-- Data to examine follows --

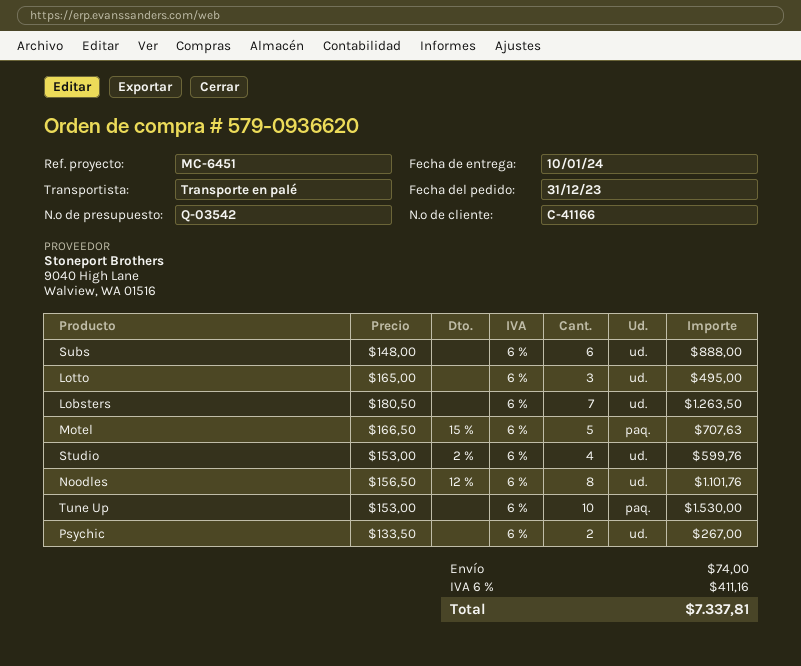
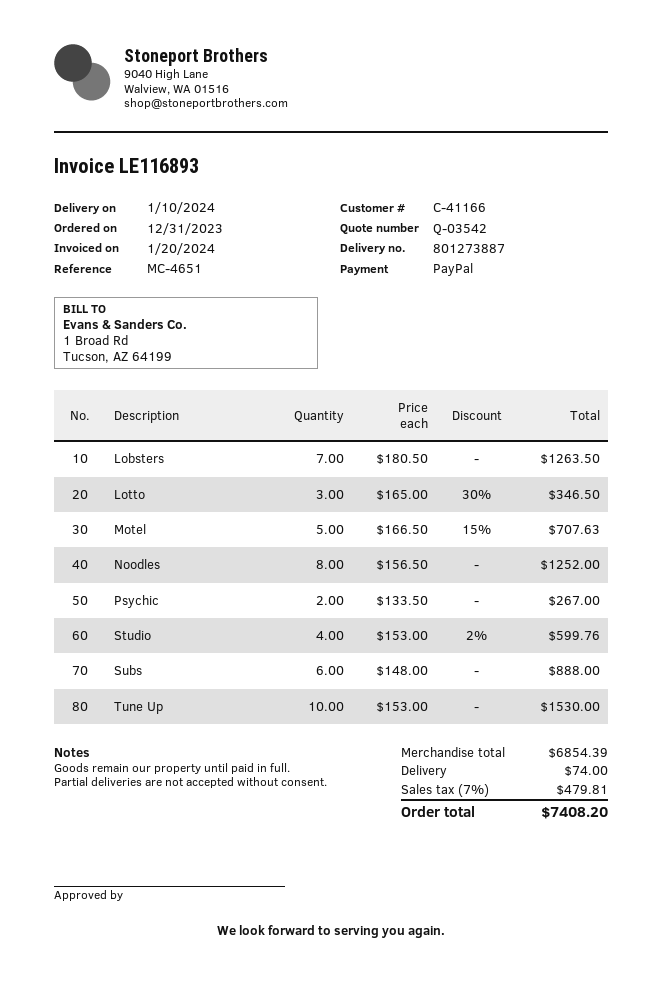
reference: MC-6451 -> MC-4651
Lotto: 3 x 165.00 = 495.00 -> 3 x 165.00 - 30% = 346.50
Noodles: 8 x 156.50 - 12% = 1101.76 -> 8 x 156.50 = 1252.00
tax: 6% = 411.16 -> 7% = 479.81
total: 7337.81 -> 7408.20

-- Data to examine concluded --

--- Goal of the exercise ---
Could you return each entry word for word, with the images omitted?

--- Task output ---
reference: MC-6451 -> MC-4651
Lotto: 3 x 165.00 = 495.00 -> 3 x 165.00 - 30% = 346.50
Noodles: 8 x 156.50 - 12% = 1101.76 -> 8 x 156.50 = 1252.00
tax: 6% = 411.16 -> 7% = 479.81
total: 7337.81 -> 7408.20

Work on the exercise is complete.